_DATASET RECORDS_.
- Opening Delimiter -
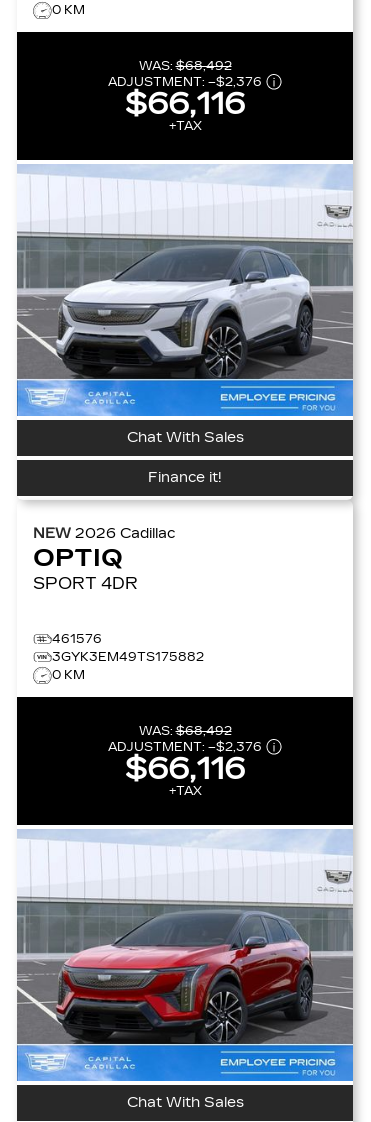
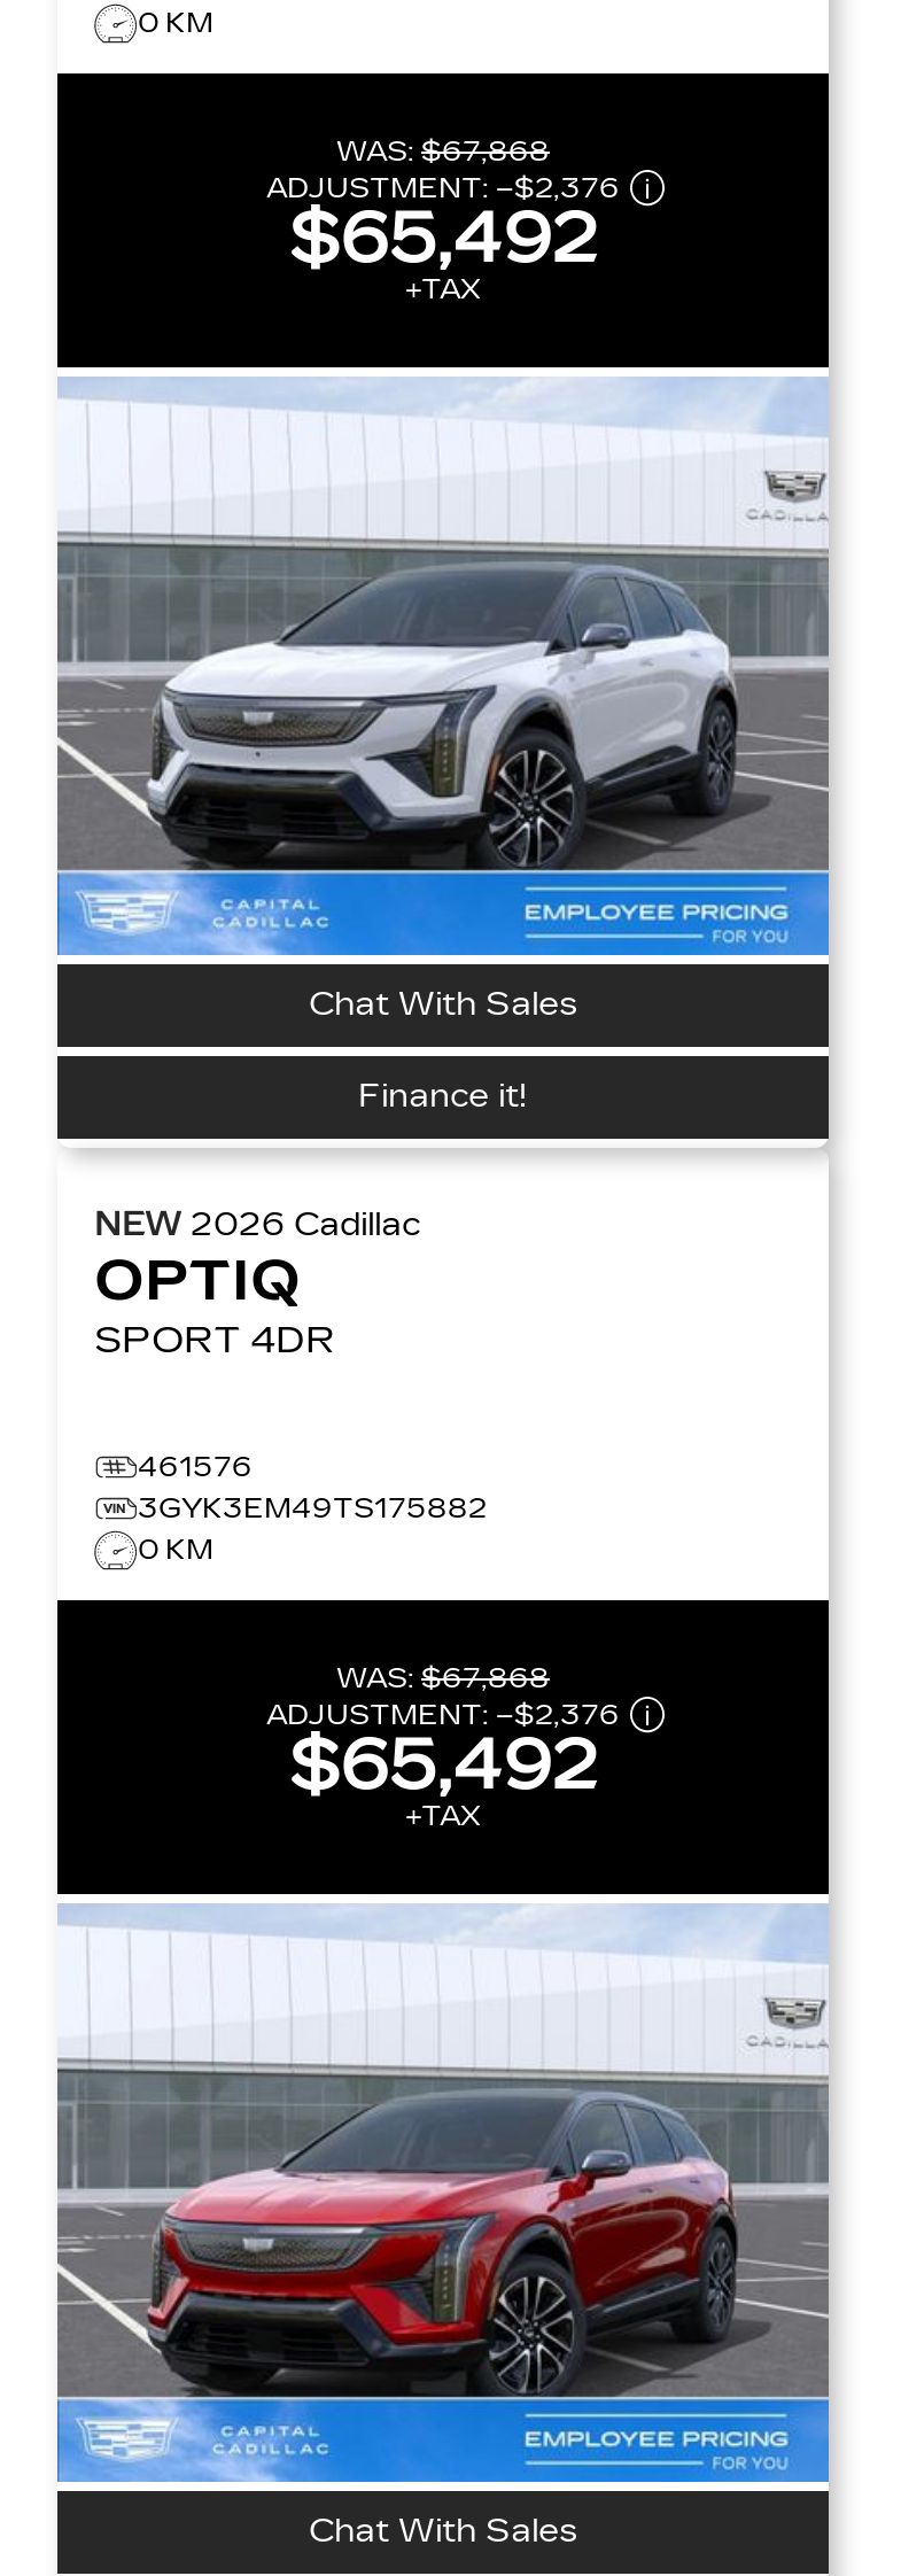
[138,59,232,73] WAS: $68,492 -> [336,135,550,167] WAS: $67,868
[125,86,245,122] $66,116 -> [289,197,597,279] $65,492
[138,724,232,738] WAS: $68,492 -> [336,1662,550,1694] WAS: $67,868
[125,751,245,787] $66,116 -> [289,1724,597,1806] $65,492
- Closing Delimiter -
- Opening Delimiter -
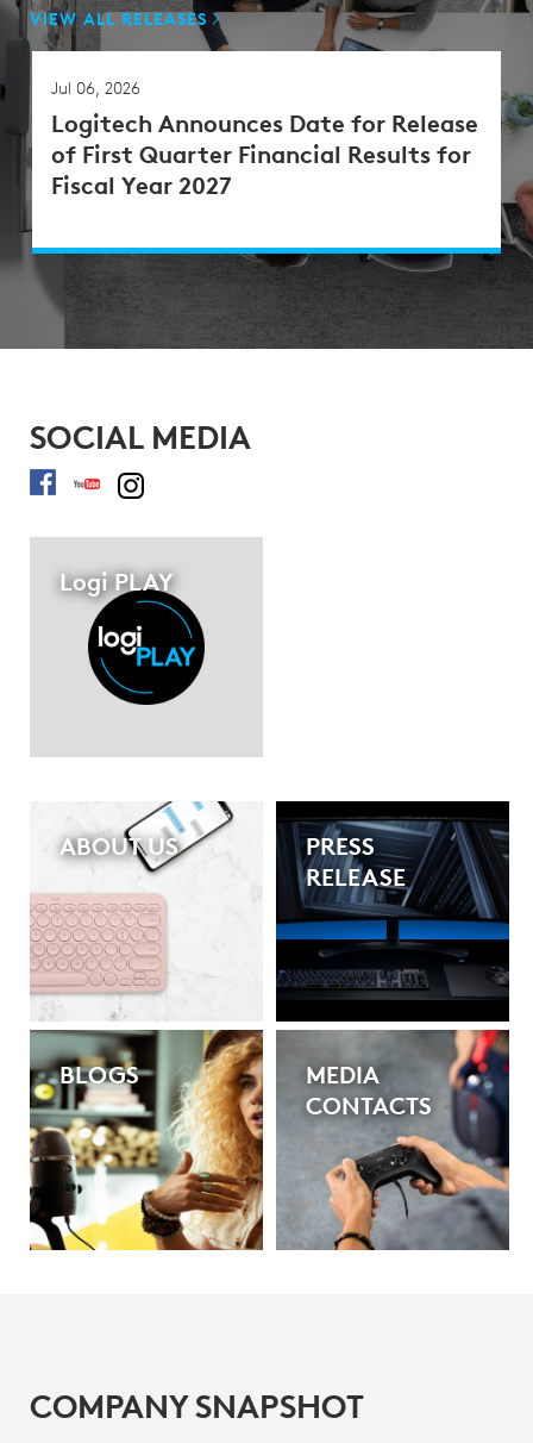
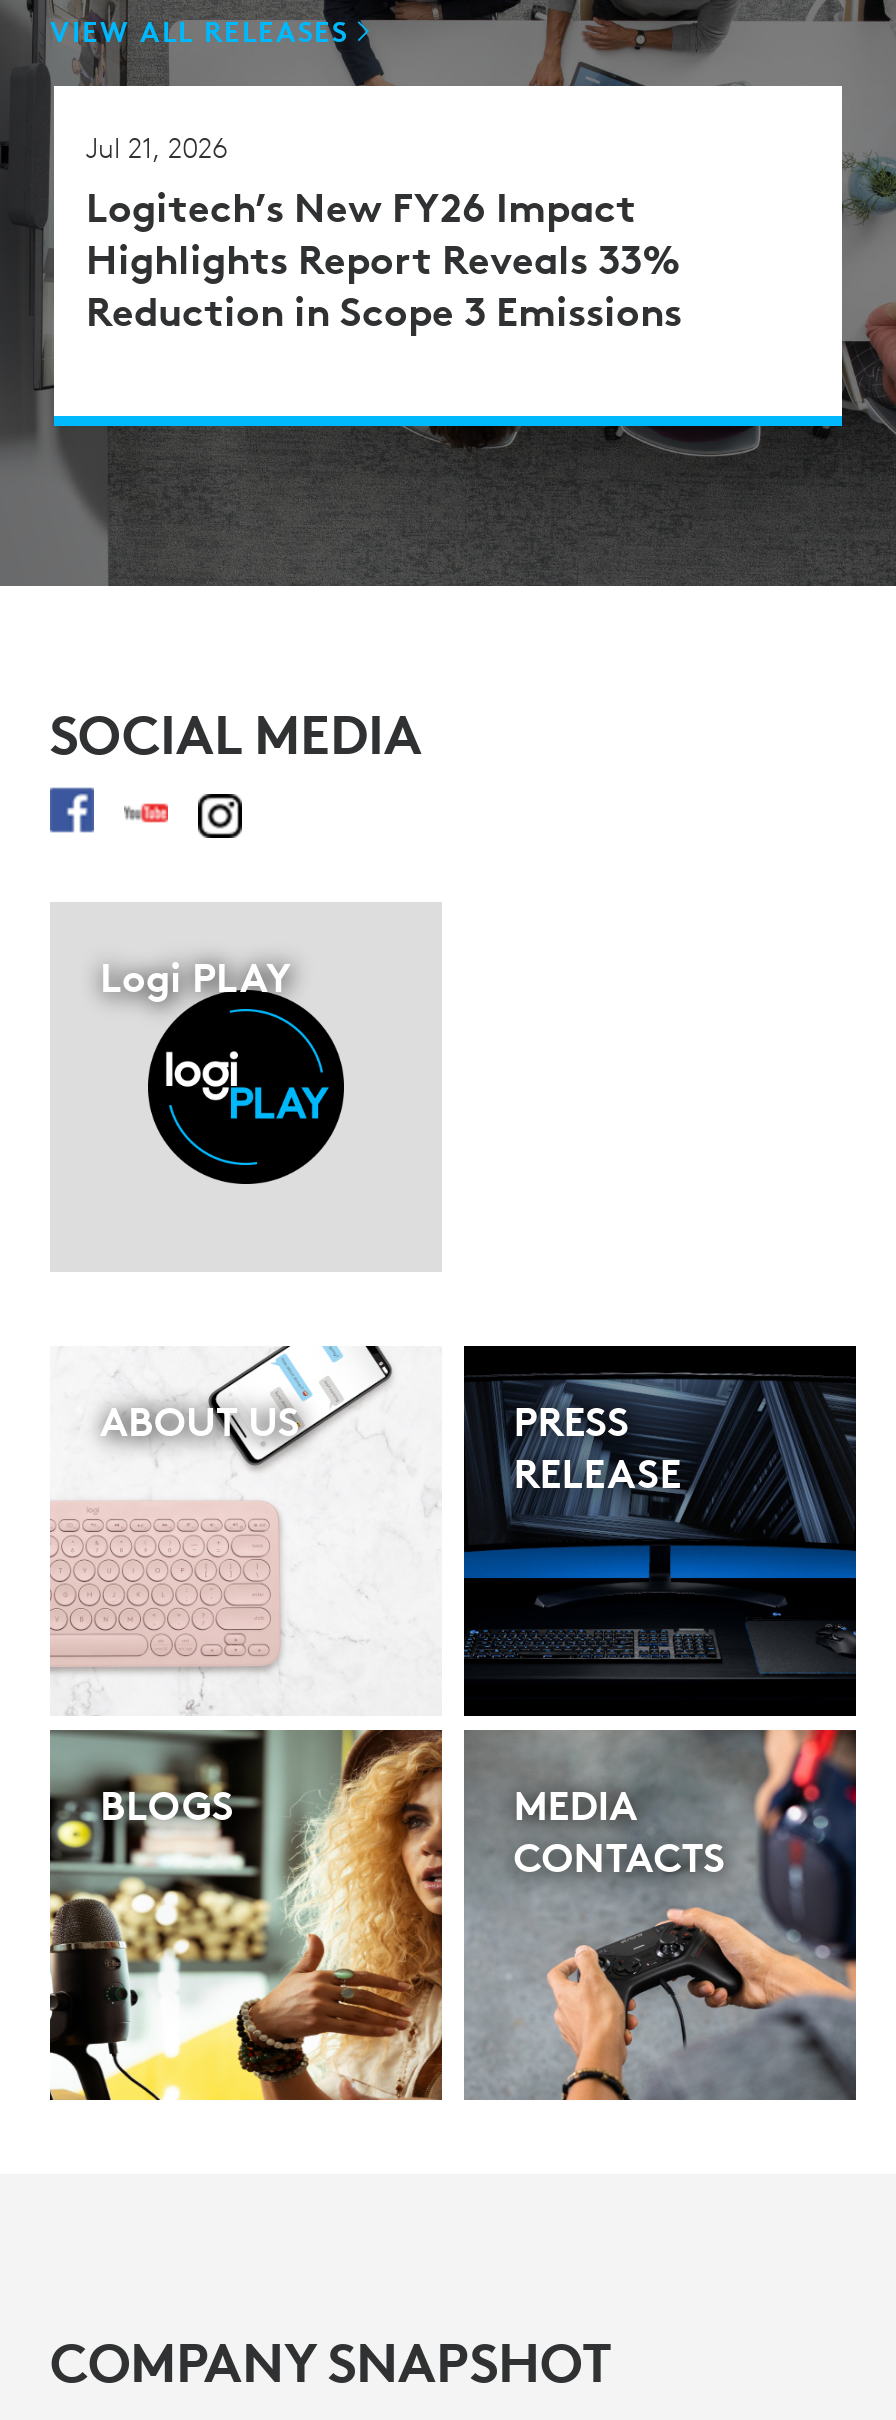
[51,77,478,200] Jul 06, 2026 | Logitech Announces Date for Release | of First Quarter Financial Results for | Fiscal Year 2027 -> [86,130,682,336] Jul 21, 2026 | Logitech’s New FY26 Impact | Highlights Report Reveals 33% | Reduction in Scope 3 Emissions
- Closing Delimiter -
- Opening Delimiter -
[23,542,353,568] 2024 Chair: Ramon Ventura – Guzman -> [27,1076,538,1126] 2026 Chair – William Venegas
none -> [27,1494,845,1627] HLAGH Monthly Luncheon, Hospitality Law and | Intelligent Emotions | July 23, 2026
- Closing Delimiter -
_TASK GOAL_. Above are the entries. Copy exactly the part that opens with the line containing "[138,724,232,738] WAS: $68,492" and closes with the line containing "[125,751,245,787] $66,116 ->", and no more.

_SOLUTION TO THE PROBLEM_.
[138,724,232,738] WAS: $68,492 -> [336,1662,550,1694] WAS: $67,868
[125,751,245,787] $66,116 -> [289,1724,597,1806] $65,492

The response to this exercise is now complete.